Most of Tencent’s investments are classified under the umbrella of affiliated business in which it takes a 20% to 49% stake in a company, having a significant influence rather than substantial control. As such, Tencent is typically less actively involved in managing the companies it invests in to allow for autonomous growth.
A prime example of this strategy is Meituan and Ele.me, previously known as China’s most popular food delivery applications. Unlike Ele.me, which Alibaba controls in its entirety, Meituan operates its businesses independently. Tencent, as Meituan’s largest shareholder, helped Meituan win the Chinese food delivery market by relying on its huge social traffic.

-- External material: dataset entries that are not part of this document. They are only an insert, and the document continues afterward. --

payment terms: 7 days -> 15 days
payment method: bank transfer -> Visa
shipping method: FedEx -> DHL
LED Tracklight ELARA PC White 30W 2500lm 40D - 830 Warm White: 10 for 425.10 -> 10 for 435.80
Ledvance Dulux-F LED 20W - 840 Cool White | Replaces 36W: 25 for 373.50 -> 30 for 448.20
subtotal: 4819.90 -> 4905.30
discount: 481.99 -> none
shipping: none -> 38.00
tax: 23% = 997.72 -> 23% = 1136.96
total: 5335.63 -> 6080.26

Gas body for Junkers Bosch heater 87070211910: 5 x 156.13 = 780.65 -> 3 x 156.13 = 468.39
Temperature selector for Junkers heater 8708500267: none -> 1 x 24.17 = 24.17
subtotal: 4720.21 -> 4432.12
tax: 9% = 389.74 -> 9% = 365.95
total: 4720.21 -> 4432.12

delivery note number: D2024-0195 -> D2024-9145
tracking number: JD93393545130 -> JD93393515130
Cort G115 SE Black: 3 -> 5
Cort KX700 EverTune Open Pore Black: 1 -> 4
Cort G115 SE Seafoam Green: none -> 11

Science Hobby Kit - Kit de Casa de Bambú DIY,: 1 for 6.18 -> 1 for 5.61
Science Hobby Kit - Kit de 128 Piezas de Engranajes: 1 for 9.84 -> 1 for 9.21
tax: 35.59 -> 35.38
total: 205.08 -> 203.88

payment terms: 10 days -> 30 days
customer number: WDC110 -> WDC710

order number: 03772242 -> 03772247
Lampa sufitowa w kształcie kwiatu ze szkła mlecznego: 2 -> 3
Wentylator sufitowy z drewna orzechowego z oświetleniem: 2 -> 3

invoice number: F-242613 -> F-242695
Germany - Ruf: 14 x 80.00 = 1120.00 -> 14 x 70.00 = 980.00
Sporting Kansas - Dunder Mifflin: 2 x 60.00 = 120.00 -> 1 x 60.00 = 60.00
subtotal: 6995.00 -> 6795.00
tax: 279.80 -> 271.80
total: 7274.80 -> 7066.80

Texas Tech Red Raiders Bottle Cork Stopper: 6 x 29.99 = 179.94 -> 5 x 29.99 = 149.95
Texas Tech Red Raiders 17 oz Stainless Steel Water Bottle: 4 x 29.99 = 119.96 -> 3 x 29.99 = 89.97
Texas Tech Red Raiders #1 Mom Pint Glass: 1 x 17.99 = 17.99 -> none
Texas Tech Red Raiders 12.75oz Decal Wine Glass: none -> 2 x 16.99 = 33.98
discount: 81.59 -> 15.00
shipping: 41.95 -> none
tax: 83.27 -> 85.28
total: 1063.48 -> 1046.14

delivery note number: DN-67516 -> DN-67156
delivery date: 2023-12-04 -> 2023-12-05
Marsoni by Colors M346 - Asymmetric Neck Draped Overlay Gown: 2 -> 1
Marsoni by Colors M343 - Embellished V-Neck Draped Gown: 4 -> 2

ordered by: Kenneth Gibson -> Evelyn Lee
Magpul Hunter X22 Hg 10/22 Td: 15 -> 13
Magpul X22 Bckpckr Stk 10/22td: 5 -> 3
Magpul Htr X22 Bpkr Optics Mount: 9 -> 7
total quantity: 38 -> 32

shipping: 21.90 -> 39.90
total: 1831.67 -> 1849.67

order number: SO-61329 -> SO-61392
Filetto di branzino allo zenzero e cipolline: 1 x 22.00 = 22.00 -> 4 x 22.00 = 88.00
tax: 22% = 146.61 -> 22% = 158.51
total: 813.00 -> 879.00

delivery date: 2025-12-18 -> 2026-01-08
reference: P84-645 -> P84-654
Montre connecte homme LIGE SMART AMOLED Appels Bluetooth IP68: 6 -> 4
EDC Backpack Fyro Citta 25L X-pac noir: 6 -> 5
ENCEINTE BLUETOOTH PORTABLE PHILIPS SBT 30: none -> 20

The industry is transforming from “Consumer Internet” to “Industrial Internet”. Since Tencent put forward the “Industrial Internet” strategy in 2018, Tencent’s investment strategy is changing. Tencent has increased its long-term investments in tech start-ups compared with its previous support of consumer Internet companies such as JD.com and Pinduoduo.
Tencent stated that investing in SMEs (small and medium-sized enterprises) has always been the main strategic direction of Tencent’s investment, and it will continue to explore new industries, especially cutting-edge technology and the digitalization of the real economy and seek strategic opportunities with long-term value to the society (Credit: QQ.com).
In the field of hard technology, Tencent has participated in successive early rounds of funding for chipmaker Enflame Technology. In November last year, Tencent also participated in a 2-billion-yuan ($310 million) Series A financing of Moore Threads Technology, a Chinese Semiconductor company.
Tencent CEO Pony Ma believes in the Trinity of CBS – Consumer, Business, and Society, looking for more systematic solutions from a wider perspective. It may serve users, the wider industry, or the combination of the two, or potentially cooperating with government departments or other organizations.
Major companies’ investment strategies are guided by their visions or missions, which in turn help them to re-examine their core businesses.